L’outil d’édition Crispr-Cas9 pourrait se révéler dangereux pour le génome humain. C’est le résultat de trois études récemment publiées qui offrent un panorama des risques potentiels liés à cette pratique.
La première études a été réalisée par la biologiste Kathy Niakan du Francis Crick Institute de Londres. D’après la Revue Nature, elle visait à utiliser CRISPR pour créer des mutations dans le POU5F1, un gène jouant un rôle important dans le développement embryonnaire. Sur 18 embryons édités, 22% ont affiché des changements non désirés. ces changements consistaient en des réarrangements des séquences d’ADN et à la suppression de plusieurs milliers de lettres d’ADN.

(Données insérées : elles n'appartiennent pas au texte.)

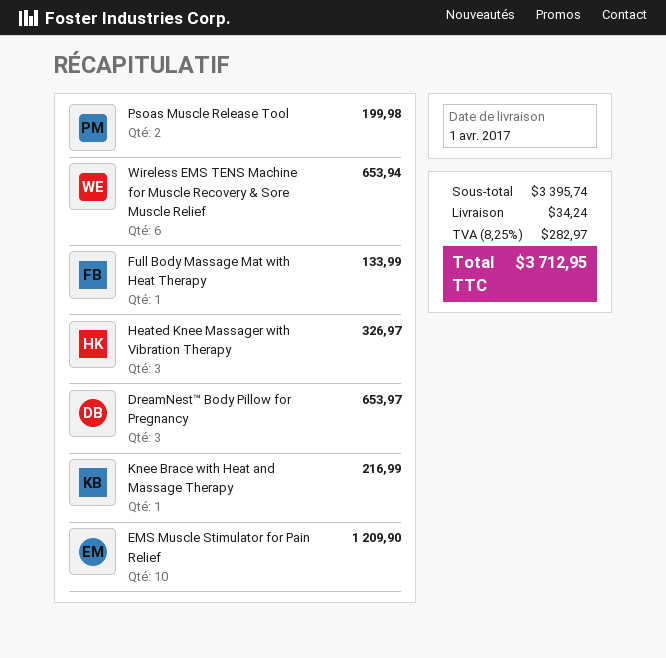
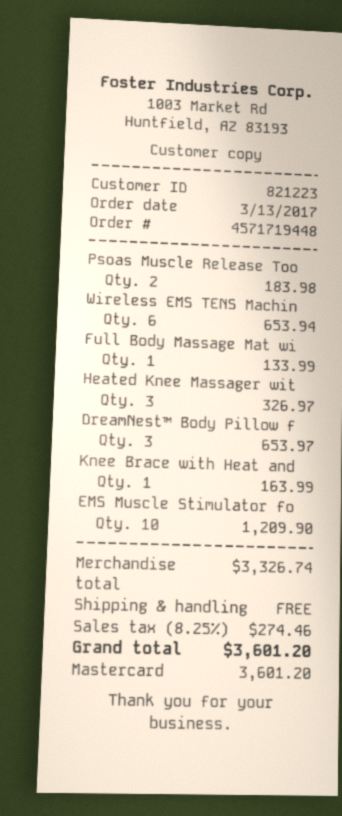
Psoas Muscle Release Tool: 2 for 199.98 -> 2 for 183.98
Knee Brace with Heat and Massage Therapy: 1 for 216.99 -> 1 for 163.99
subtotal: 3395.74 -> 3326.74
shipping: 34.24 -> 0.00
tax: 8.25% = 282.97 -> 8.25% = 274.46
total: 3712.95 -> 3601.20

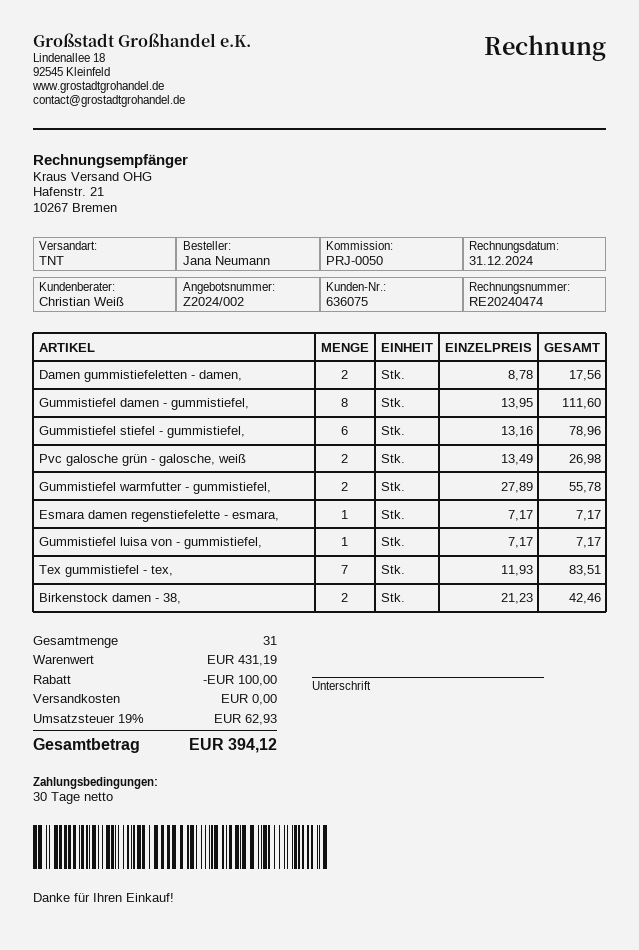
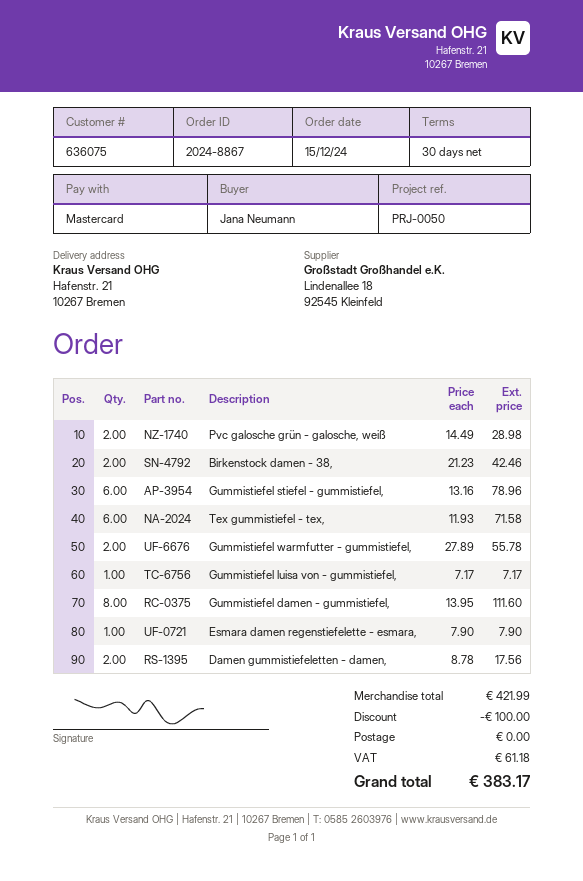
Pvc galosche grün - galosche, weiß: 2 x 13.49 = 26.98 -> 2 x 14.49 = 28.98
Esmara damen regenstiefelette - esmara,: 1 x 7.17 = 7.17 -> 1 x 7.90 = 7.90
Tex gummistiefel - tex,: 7 x 11.93 = 83.51 -> 6 x 11.93 = 71.58
subtotal: 431.19 -> 421.99
tax: 62.93 -> 61.18
total: 394.12 -> 383.17

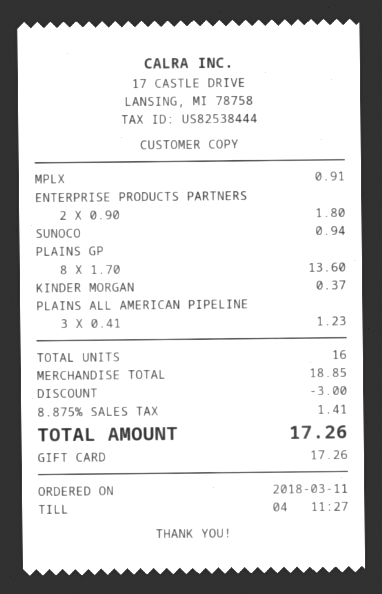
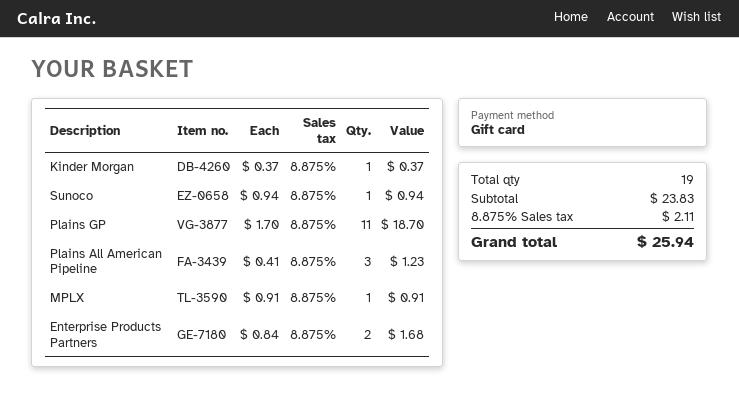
ENTERPRISE PRODUCTS PARTNERS: 2 x 0.90 = 1.80 -> 2 x 0.84 = 1.68
PLAINS GP: 8 x 1.70 = 13.60 -> 11 x 1.70 = 18.70
total quantity: 16 -> 19
subtotal: 18.85 -> 23.83
discount: 3.00 -> none
tax: 8.875% = 1.41 -> 8.875% = 2.11
total: 17.26 -> 25.94

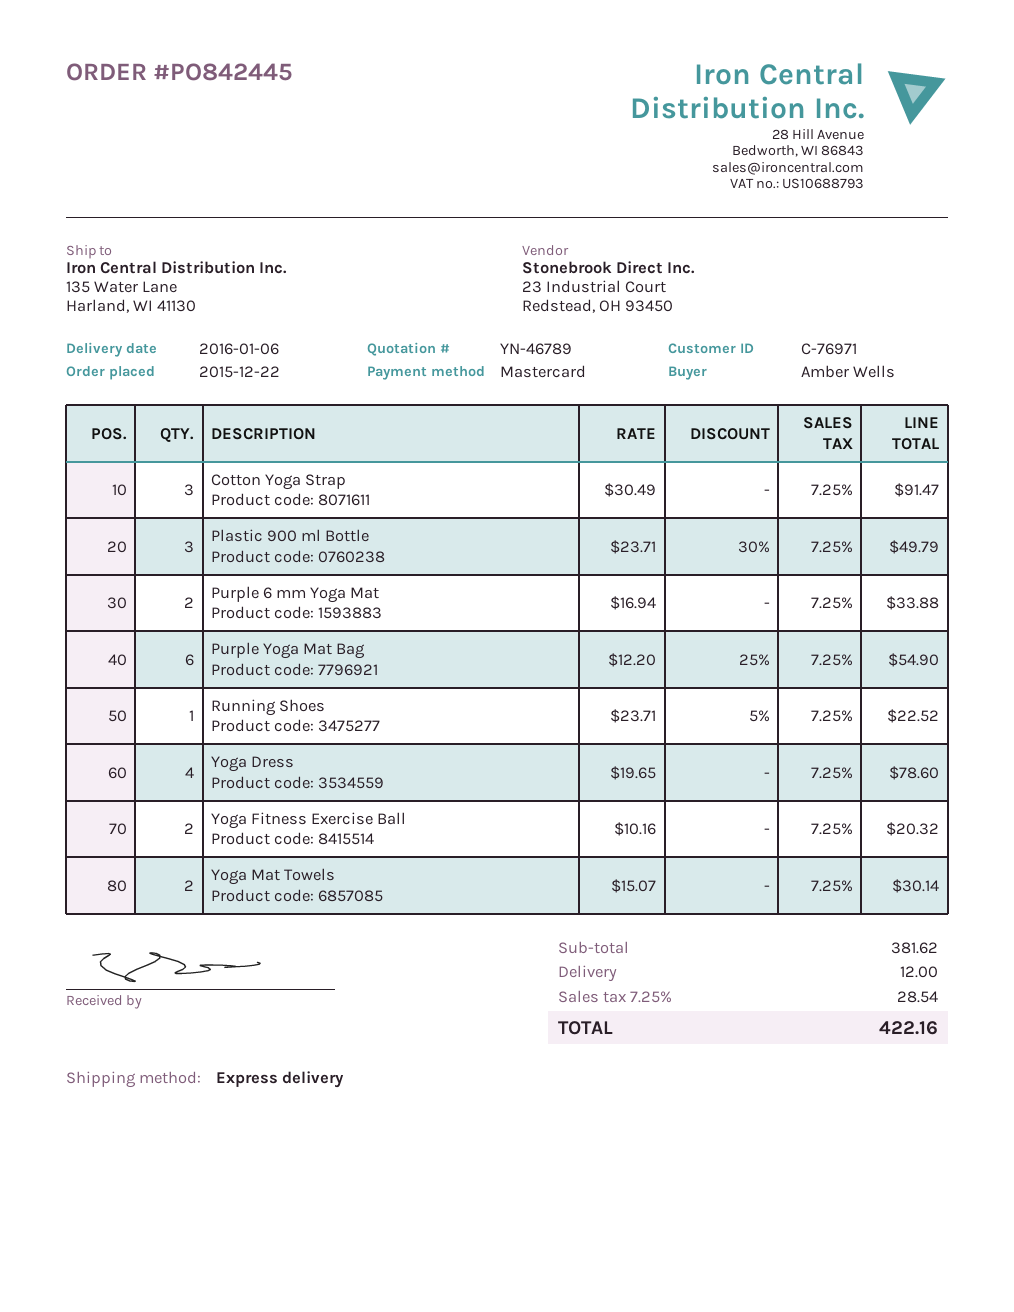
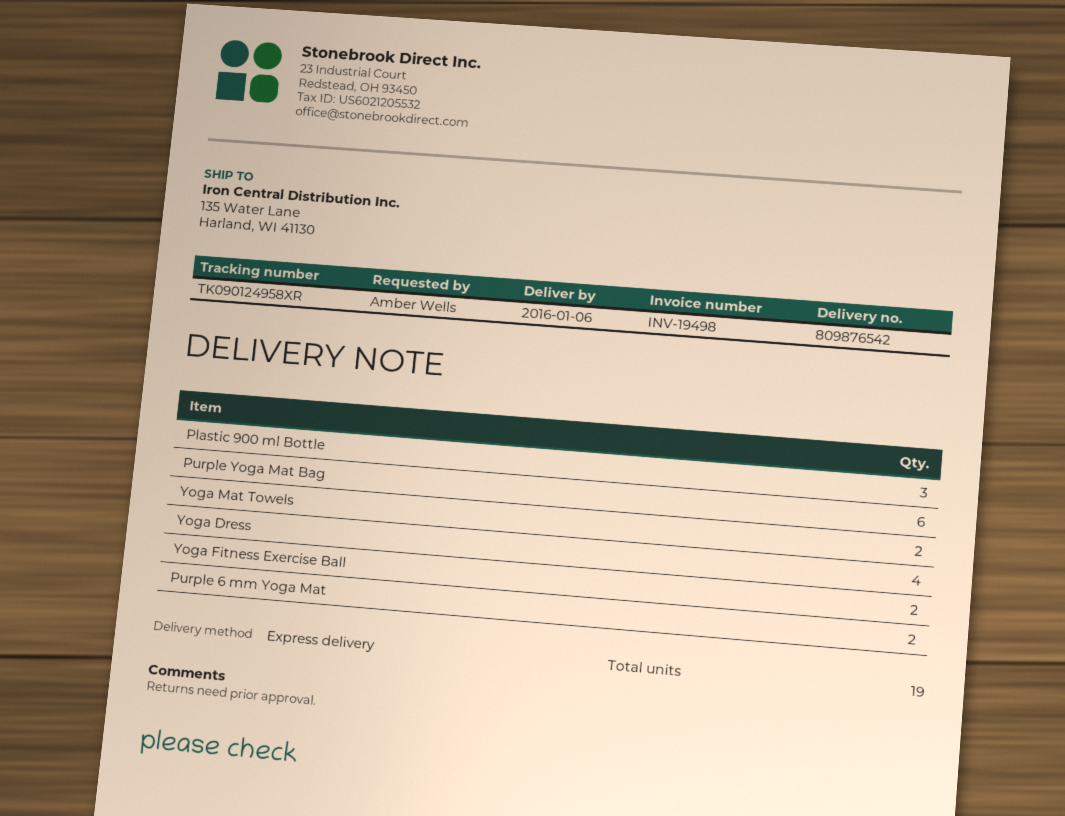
Cotton Yoga Strap: 3 -> none
Running Shoes: 1 -> none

La seconde étude a été menée sur des embryons créés grâce à du sperme portant une mutation dans le EYS2, un gène causant la cécité. Ce gène a été édité à l’aide de CRISPR afin de corriger ce risque. Néanmoins les équipes du biologiste Dieter Egli de la Columbia University, ont remarqué qu’il manquait chez la moitié des embryons testés, de larges segments du chromosome sur lequel le gène est situé.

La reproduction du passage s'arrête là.